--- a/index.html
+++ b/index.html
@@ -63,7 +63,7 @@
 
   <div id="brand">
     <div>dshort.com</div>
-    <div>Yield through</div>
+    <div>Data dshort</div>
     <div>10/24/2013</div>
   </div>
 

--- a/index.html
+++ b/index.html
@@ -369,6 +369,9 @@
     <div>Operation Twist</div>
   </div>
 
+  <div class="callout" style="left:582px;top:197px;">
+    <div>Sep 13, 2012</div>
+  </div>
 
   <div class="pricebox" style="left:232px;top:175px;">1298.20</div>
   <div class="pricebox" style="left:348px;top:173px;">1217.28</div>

^^^^^^^^^^^^^^^^

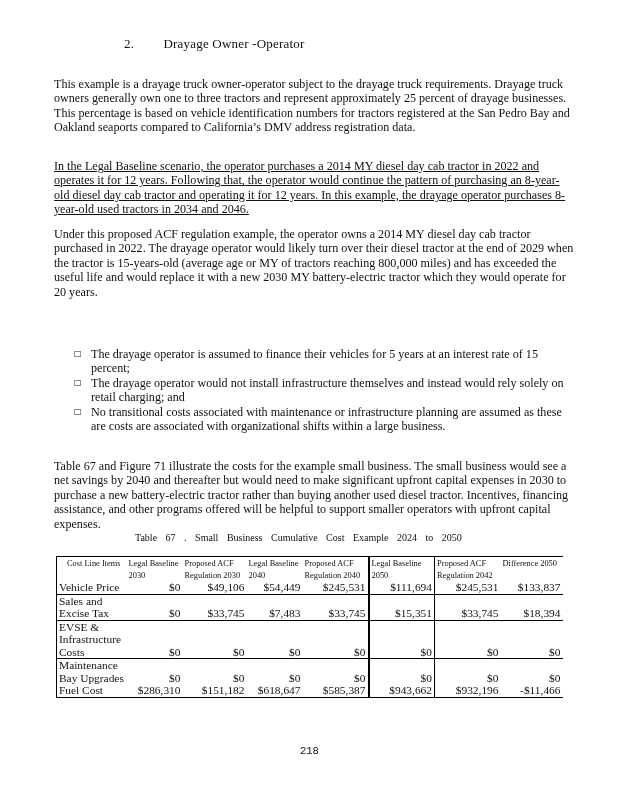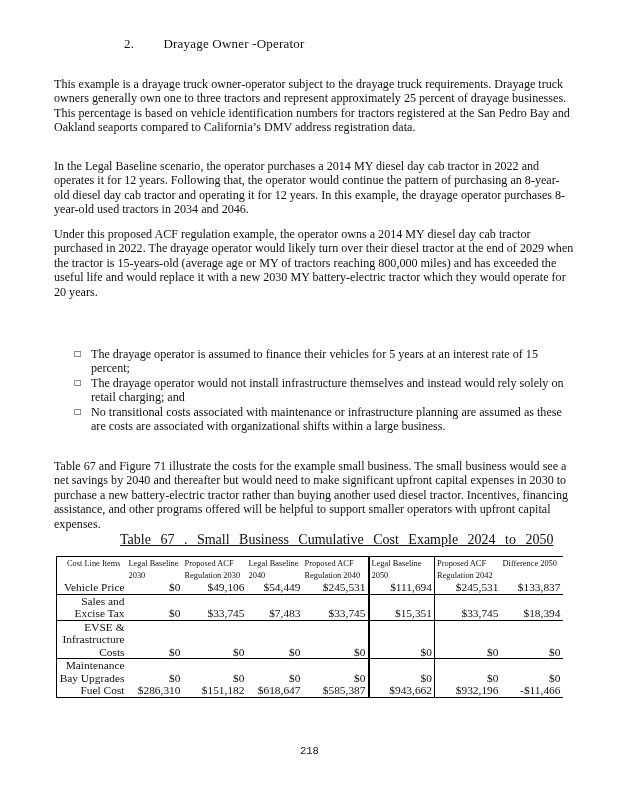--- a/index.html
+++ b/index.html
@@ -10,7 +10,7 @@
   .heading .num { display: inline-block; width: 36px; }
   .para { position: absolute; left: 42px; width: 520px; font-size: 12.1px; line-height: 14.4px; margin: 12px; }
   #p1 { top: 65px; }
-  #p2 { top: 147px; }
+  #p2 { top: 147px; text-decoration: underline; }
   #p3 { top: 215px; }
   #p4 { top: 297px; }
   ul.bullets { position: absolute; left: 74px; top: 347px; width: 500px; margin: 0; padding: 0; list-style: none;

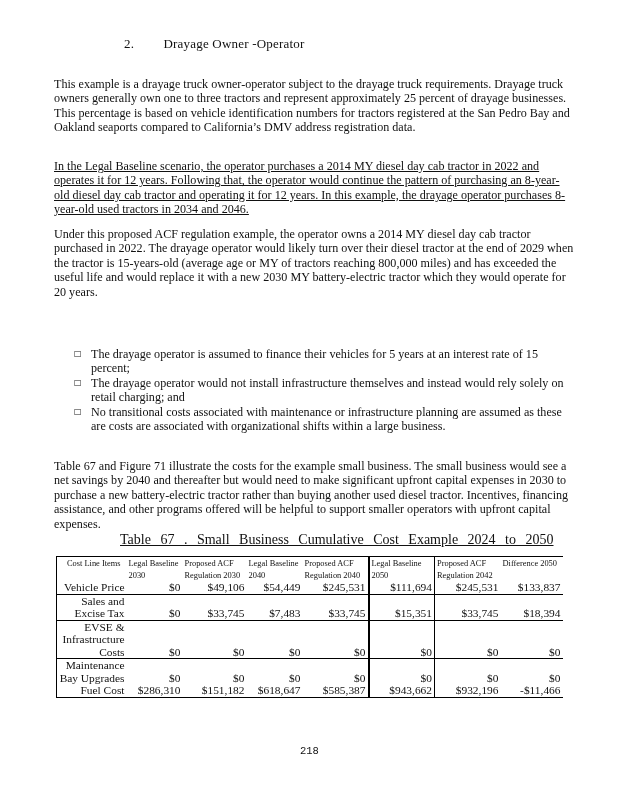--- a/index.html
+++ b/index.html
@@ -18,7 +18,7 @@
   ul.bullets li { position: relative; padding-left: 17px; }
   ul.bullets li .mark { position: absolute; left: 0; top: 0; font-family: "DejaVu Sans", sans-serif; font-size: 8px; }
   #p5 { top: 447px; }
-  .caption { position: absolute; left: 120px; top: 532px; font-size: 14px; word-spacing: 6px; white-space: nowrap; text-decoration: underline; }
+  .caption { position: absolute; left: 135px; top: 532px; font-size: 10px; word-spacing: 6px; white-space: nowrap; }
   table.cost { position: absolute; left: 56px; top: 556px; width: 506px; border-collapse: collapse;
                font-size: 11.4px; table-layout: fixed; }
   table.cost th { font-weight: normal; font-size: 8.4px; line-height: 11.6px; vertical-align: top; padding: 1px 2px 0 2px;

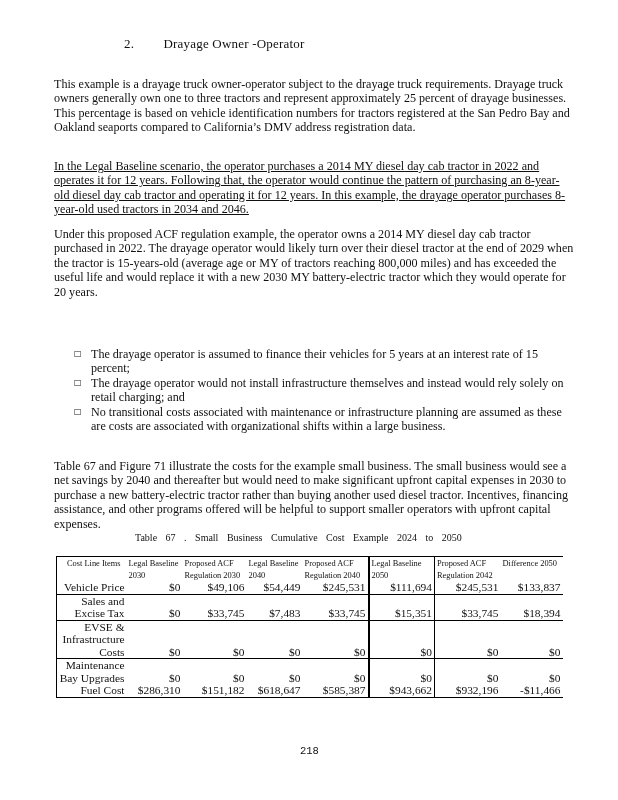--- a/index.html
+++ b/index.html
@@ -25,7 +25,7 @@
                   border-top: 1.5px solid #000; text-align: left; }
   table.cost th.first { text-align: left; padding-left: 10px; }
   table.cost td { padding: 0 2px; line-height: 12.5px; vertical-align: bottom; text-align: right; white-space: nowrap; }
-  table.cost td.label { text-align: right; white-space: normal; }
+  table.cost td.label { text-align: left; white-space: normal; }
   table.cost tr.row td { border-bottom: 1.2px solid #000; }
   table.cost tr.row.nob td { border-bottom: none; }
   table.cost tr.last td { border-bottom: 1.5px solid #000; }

^^^^^^^^^^^^^^^^

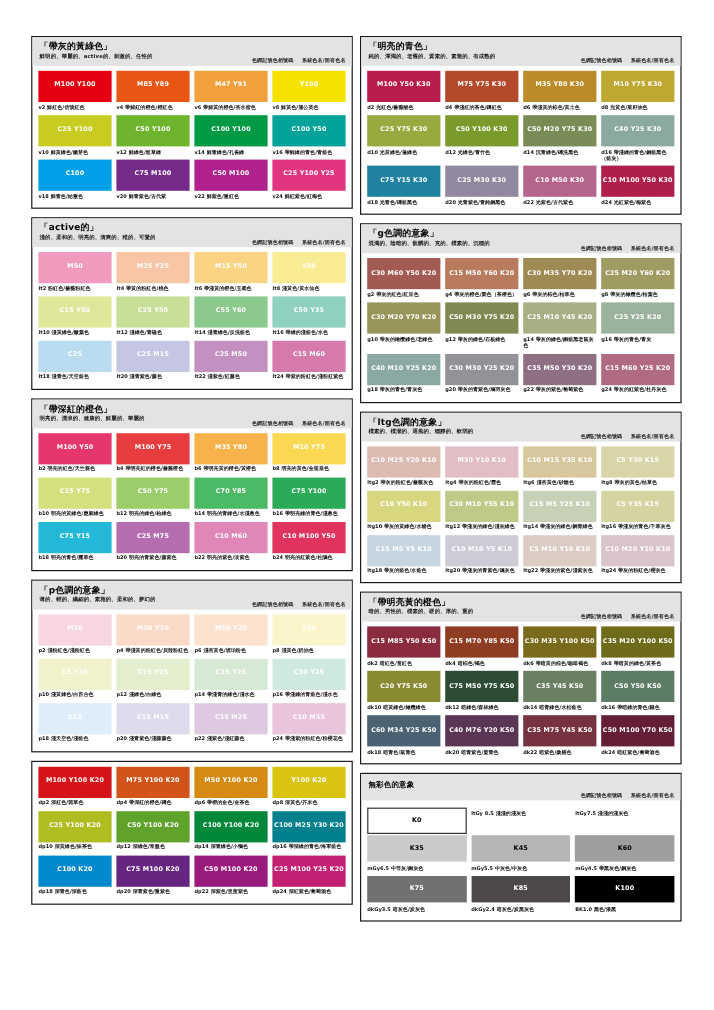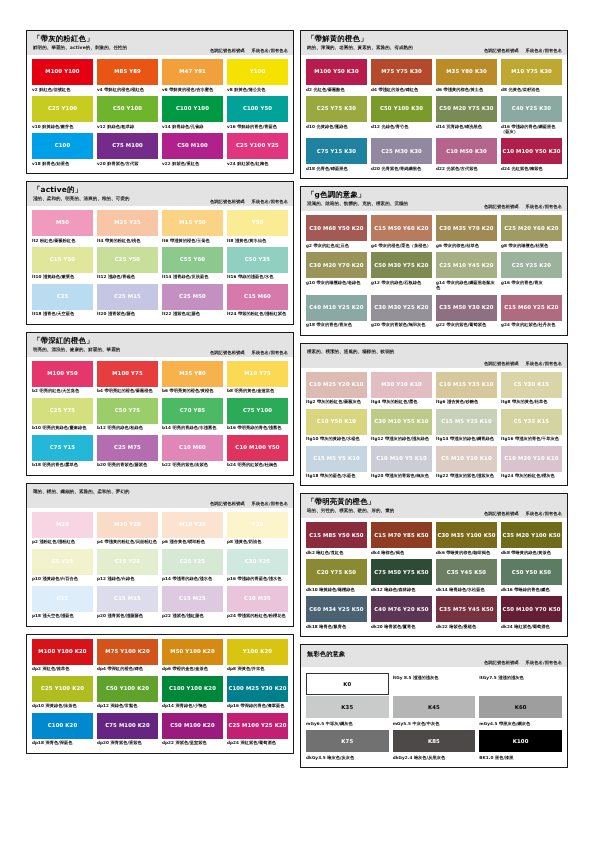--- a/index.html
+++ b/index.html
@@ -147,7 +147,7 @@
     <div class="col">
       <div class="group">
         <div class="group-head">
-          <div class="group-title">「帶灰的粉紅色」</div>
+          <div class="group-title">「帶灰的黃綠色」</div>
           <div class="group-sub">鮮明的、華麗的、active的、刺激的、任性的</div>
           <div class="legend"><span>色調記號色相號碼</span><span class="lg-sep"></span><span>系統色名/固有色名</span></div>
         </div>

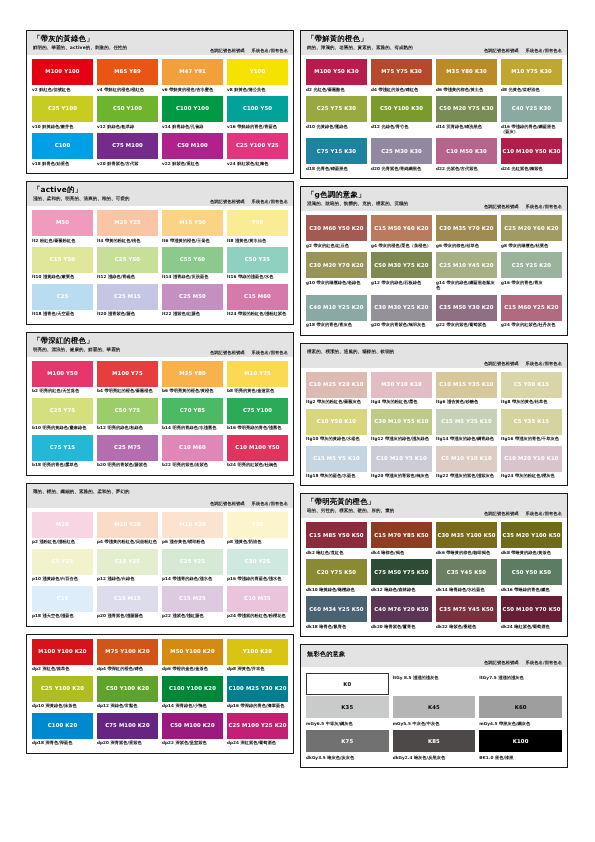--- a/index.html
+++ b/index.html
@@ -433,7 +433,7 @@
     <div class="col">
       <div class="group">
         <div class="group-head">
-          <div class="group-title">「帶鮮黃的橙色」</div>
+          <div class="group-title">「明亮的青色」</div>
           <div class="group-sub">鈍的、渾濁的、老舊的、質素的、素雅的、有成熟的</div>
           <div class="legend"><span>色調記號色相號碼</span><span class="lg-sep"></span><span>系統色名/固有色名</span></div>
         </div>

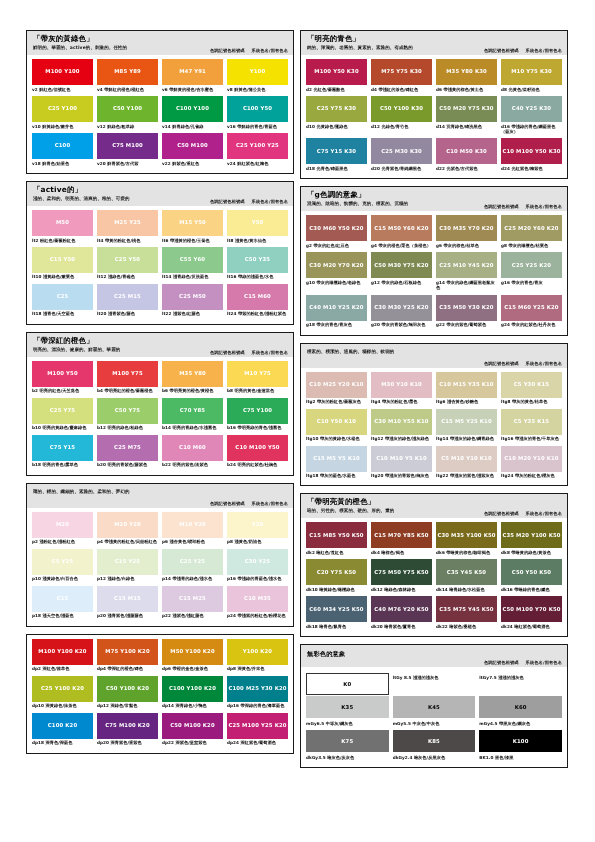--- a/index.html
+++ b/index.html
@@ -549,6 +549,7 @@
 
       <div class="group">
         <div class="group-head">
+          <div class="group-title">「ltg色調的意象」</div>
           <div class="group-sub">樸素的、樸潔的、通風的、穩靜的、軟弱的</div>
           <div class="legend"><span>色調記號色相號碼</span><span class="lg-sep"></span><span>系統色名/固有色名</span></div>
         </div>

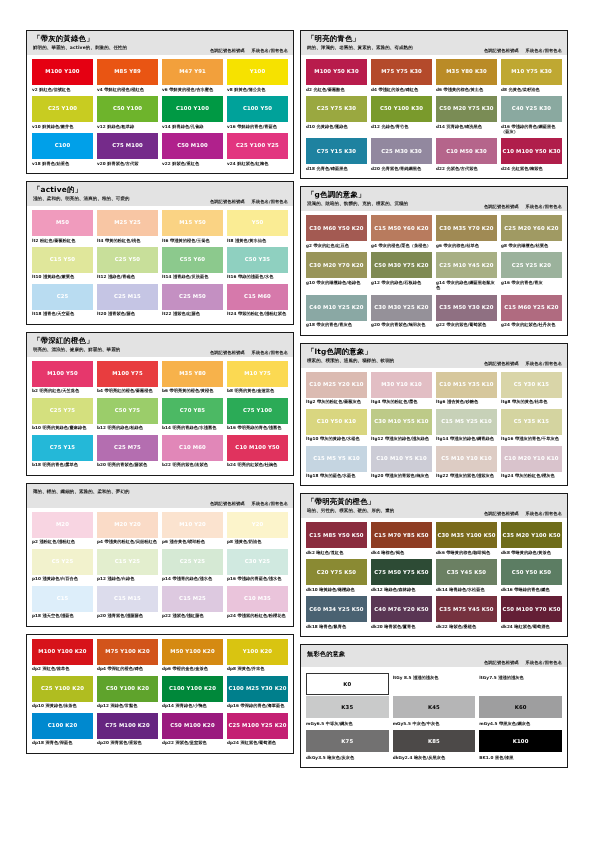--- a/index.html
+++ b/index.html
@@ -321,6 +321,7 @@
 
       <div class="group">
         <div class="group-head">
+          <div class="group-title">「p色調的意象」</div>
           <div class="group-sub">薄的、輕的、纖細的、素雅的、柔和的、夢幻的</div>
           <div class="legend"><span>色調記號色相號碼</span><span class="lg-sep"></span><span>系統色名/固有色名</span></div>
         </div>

^^^^^^^^^^^^^^^^

- EXERCISE PROMPT
Which lines above include "caption"? Show each of them by copying it.

- FINISHED EXERCISE
-  .caption { position: absolute; left: 120px; top: 532px; font-size: 14px; word-spacing: 6px; white-space: nowrap; text-decoration: underline; }
+  .caption { position: absolute; left: 135px; top: 532px; font-size: 10px; word-spacing: 6px; white-space: nowrap; }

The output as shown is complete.